Data extracted from a collection
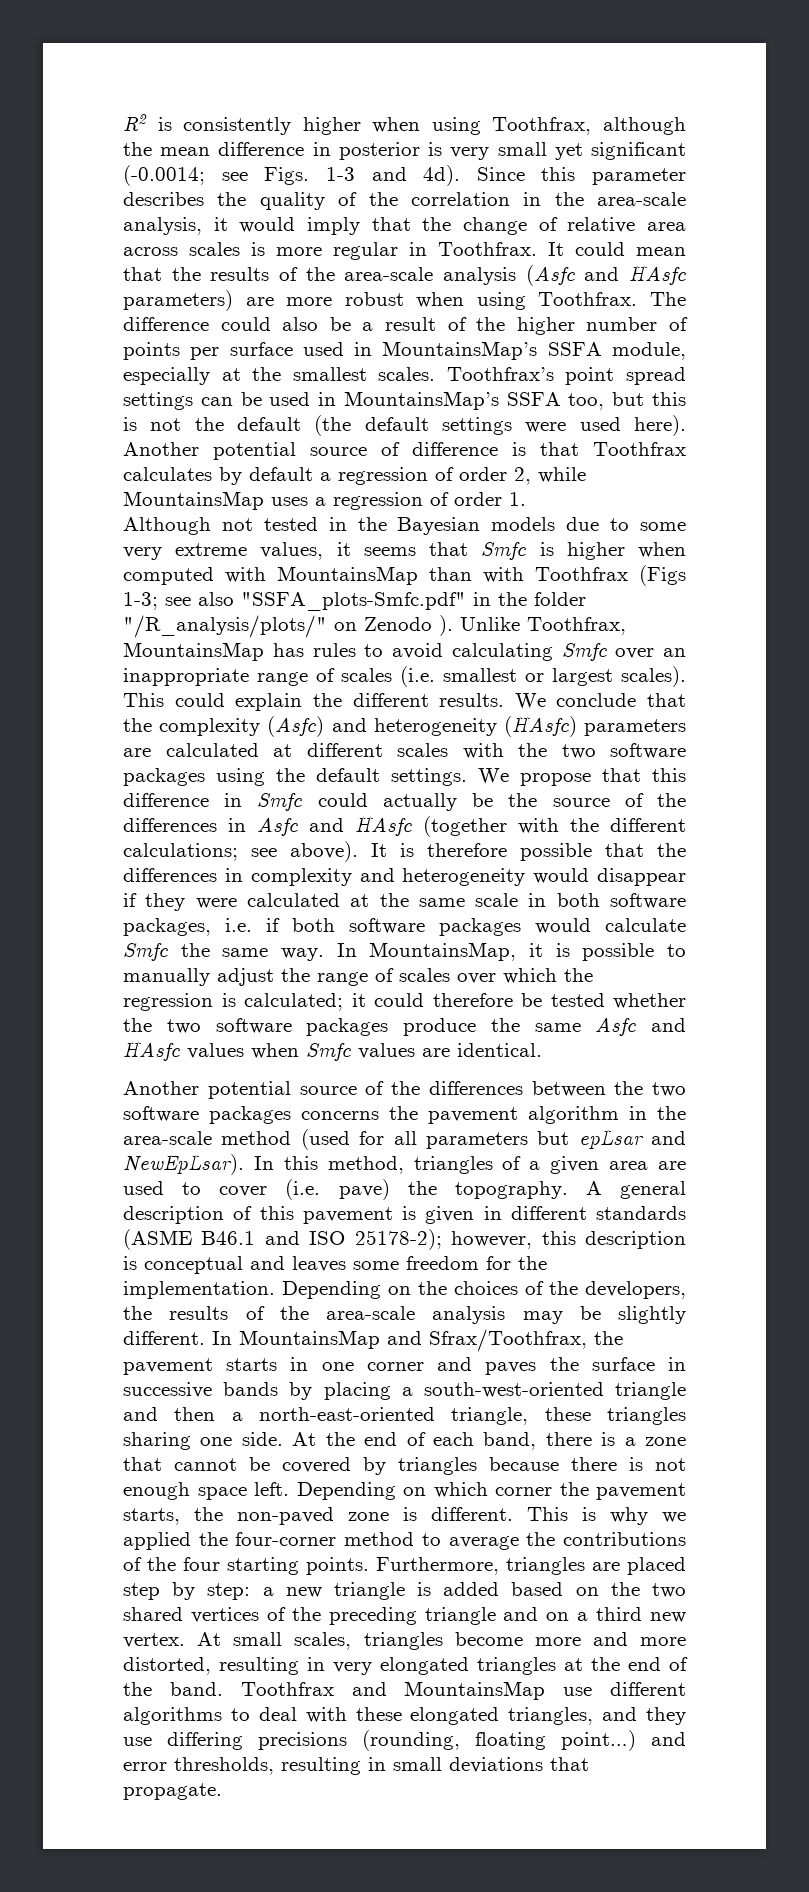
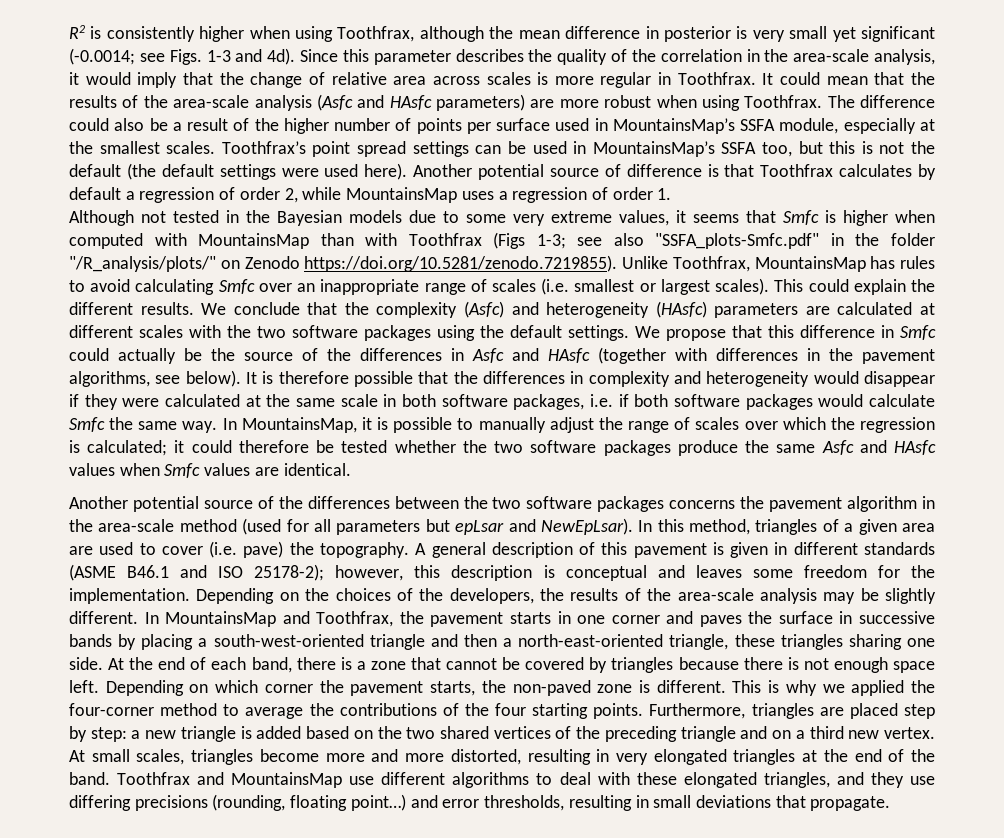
- Although not tested in the Bayesian models due to some very extreme values, it seems that Smfc is higher when computed with MountainsMap than with Toothfrax (Figs 1-3; see also "SSFA_plots-Smfc.pdf" in the folder "/R_analysis/plots/" on Zenodo ). Unlike Toothfrax, MountainsMap has rules to avoid calculating Smfc over an inappropriate range of scales (i.e. smallest or largest scales).
+ Although not tested in the Bayesian models due to some very extreme values, it seems that Smfc is higher when computed with MountainsMap than with Toothfrax (Figs 1-3; see also "SSFA_plots-Smfc.pdf" in the folder "/R_analysis/plots/" on Zenodo https://doi.org/10.5281/zenodo.7219855). Unlike Toothfrax, MountainsMap has rules to avoid calculating Smfc over an inappropriate range of scales (i.e. smallest or largest scales).
- We propose that this difference in Smfc could actually be the source of the differences in Asfc and HAsfc (together with the different calculations; see above).
+ We propose that this difference in Smfc could actually be the source of the differences in Asfc and HAsfc (together with differences in the pavement algorithms, see below).
- In MountainsMap and Sfrax/Toothfrax, the pavement starts in one corner and paves the surface in successive bands by placing a south-west-oriented triangle and then a north-east-oriented triangle, these triangles sharing one side.
+ In MountainsMap and Toothfrax, the pavement starts in one corner and paves the surface in successive bands by placing a south-west-oriented triangle and then a north-east-oriented triangle, these triangles sharing one side.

TASK TO CARRY OUT – Could you set down the records above word for word, without any of the pictures?

RESULT OF THE TASK –
- Although not tested in the Bayesian models due to some very extreme values, it seems that Smfc is higher when computed with MountainsMap than with Toothfrax (Figs 1-3; see also "SSFA_plots-Smfc.pdf" in the folder "/R_analysis/plots/" on Zenodo ). Unlike Toothfrax, MountainsMap has rules to avoid calculating Smfc over an inappropriate range of scales (i.e. smallest or largest scales).
+ Although not tested in the Bayesian models due to some very extreme values, it seems that Smfc is higher when computed with MountainsMap than with Toothfrax (Figs 1-3; see also "SSFA_plots-Smfc.pdf" in the folder "/R_analysis/plots/" on Zenodo https://doi.org/10.5281/zenodo.7219855). Unlike Toothfrax, MountainsMap has rules to avoid calculating Smfc over an inappropriate range of scales (i.e. smallest or largest scales).
- We propose that this difference in Smfc could actually be the source of the differences in Asfc and HAsfc (together with the different calculations; see above).
+ We propose that this difference in Smfc could actually be the source of the differences in Asfc and HAsfc (together with differences in the pavement algorithms, see below).
- In MountainsMap and Sfrax/Toothfrax, the pavement starts in one corner and paves the surface in successive bands by placing a south-west-oriented triangle and then a north-east-oriented triangle, these triangles sharing one side.
+ In MountainsMap and Toothfrax, the pavement starts in one corner and paves the surface in successive bands by placing a south-west-oriented triangle and then a north-east-oriented triangle, these triangles sharing one side.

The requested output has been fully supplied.